*** Opening of EXCERPTED RECORDS ***

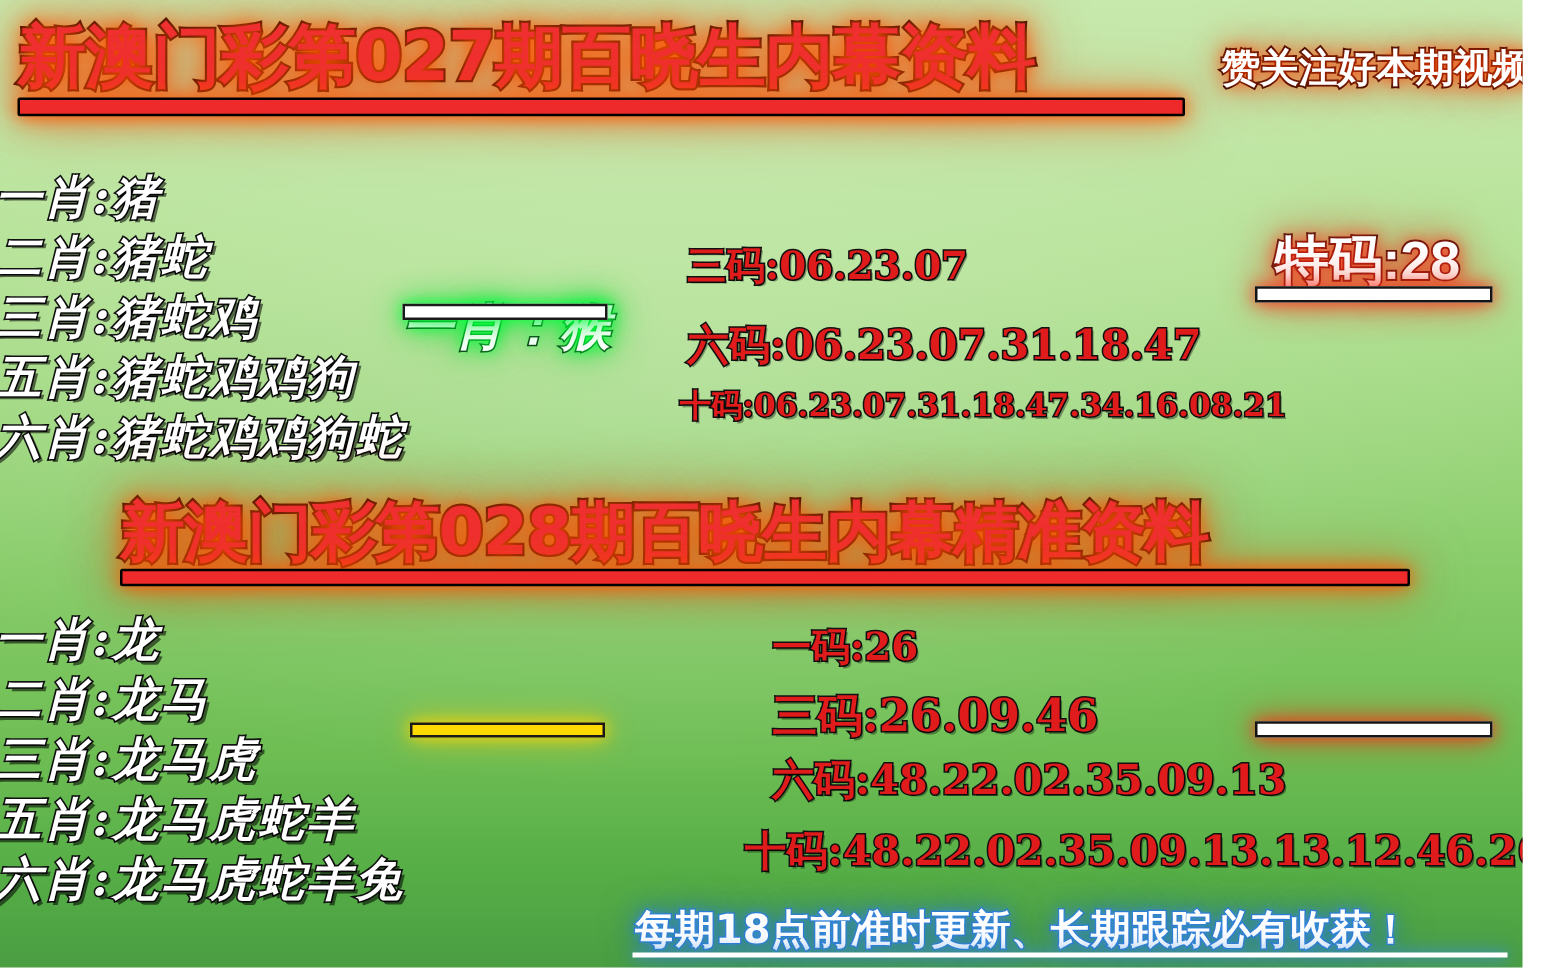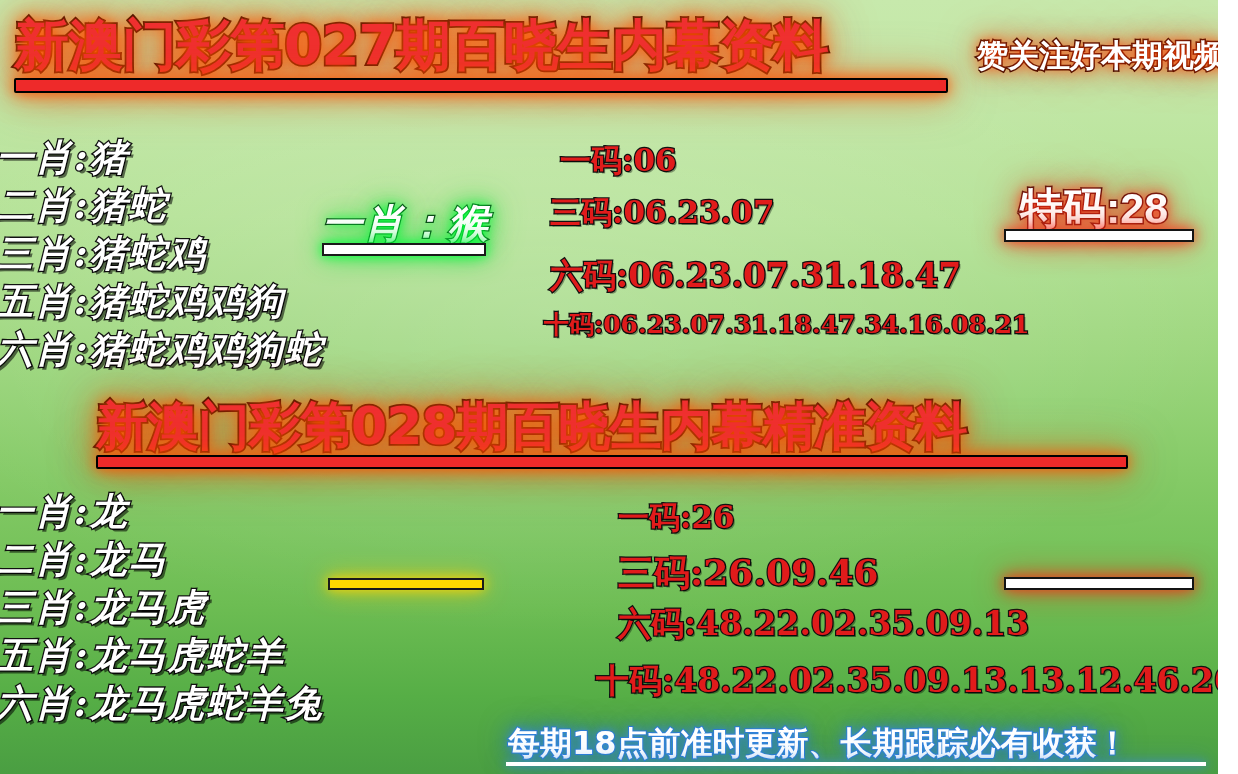--- a/index.html
+++ b/index.html
@@ -198,7 +198,6 @@
   <div class="layer pick-green" style="left:322px; top:196px; font-size:40px;">一肖：猴</div>
   <div class="layer pick-green-bar" style="left:322px; top:243px; width:160px; height:9px;"></div>
 
-  <div class="layer code-line" style="left:560px; top:140px; font-size:31px;">一码:06</div>
   <div class="layer code-line" style="left:550px; top:192px; font-size:31px;">三码:06.23.07</div>
   <div class="layer code-line" style="left:550px; top:254px; font-size:33px;">六码:06.23.07.31.18.47</div>
   <div class="layer code-line" style="left:544px; top:308px; font-size:25px;">十码:06.23.07.31.18.47.34.16.08.21</div>

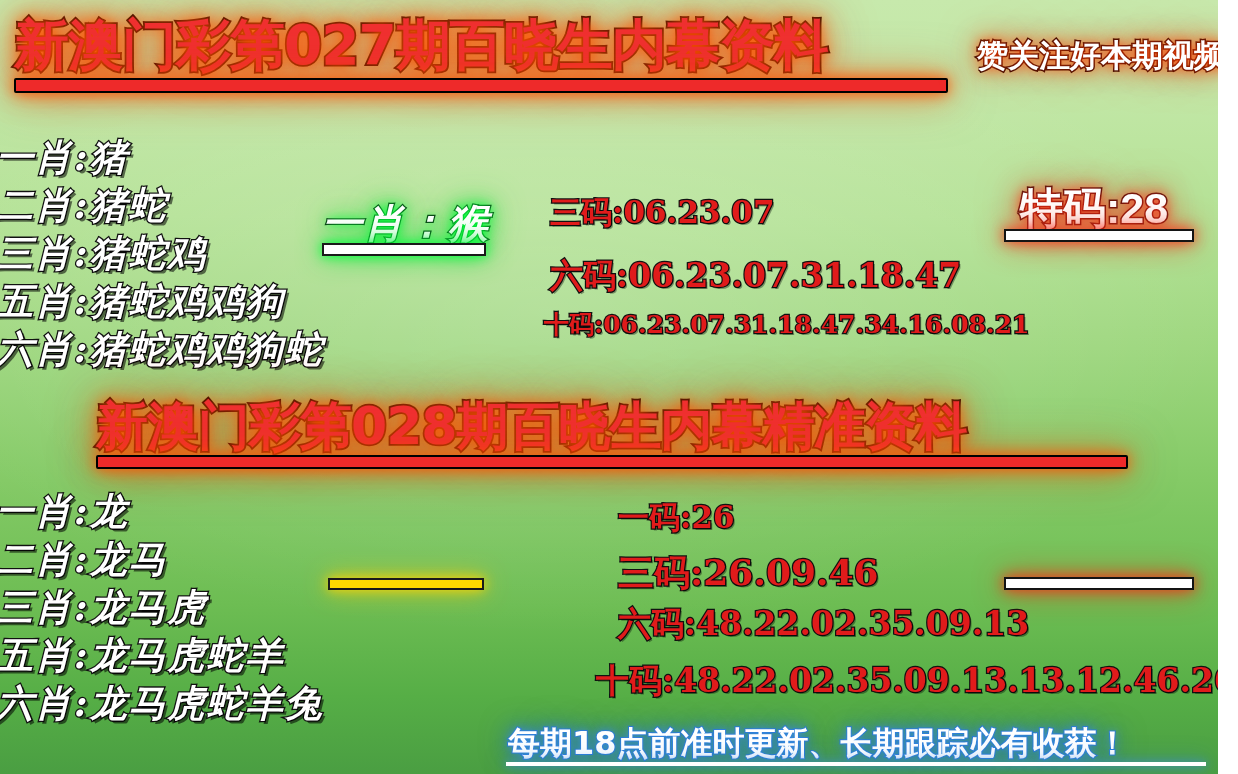--- a/index.html
+++ b/index.html
@@ -105,6 +105,7 @@
       0 0 20px rgba(0,235,50,0.95),
       0 0 34px rgba(0,220,40,0.8);
     letter-spacing: 2px;
+    margin-top: 38px;
   }
   .pick-green-bar {
     background: #ffffff;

*** Close of EXCERPTED RECORDS ***

For this exercise, print all of the entries exactly as they appear, but without pictures.

--- a/index.html
+++ b/index.html
@@ -198,7 +198,6 @@
   <div class="layer pick-green" style="left:322px; top:196px; font-size:40px;">一肖：猴</div>
   <div class="layer pick-green-bar" style="left:322px; top:243px; width:160px; height:9px;"></div>
 
-  <div class="layer code-line" style="left:560px; top:140px; font-size:31px;">一码:06</div>
   <div class="layer code-line" style="left:550px; top:192px; font-size:31px;">三码:06.23.07</div>
   <div class="layer code-line" style="left:550px; top:254px; font-size:33px;">六码:06.23.07.31.18.47</div>
   <div class="layer code-line" style="left:544px; top:308px; font-size:25px;">十码:06.23.07.31.18.47.34.16.08.21</div>

--- a/index.html
+++ b/index.html
@@ -105,6 +105,7 @@
       0 0 20px rgba(0,235,50,0.95),
       0 0 34px rgba(0,220,40,0.8);
     letter-spacing: 2px;
+    margin-top: 38px;
   }
   .pick-green-bar {
     background: #ffffff;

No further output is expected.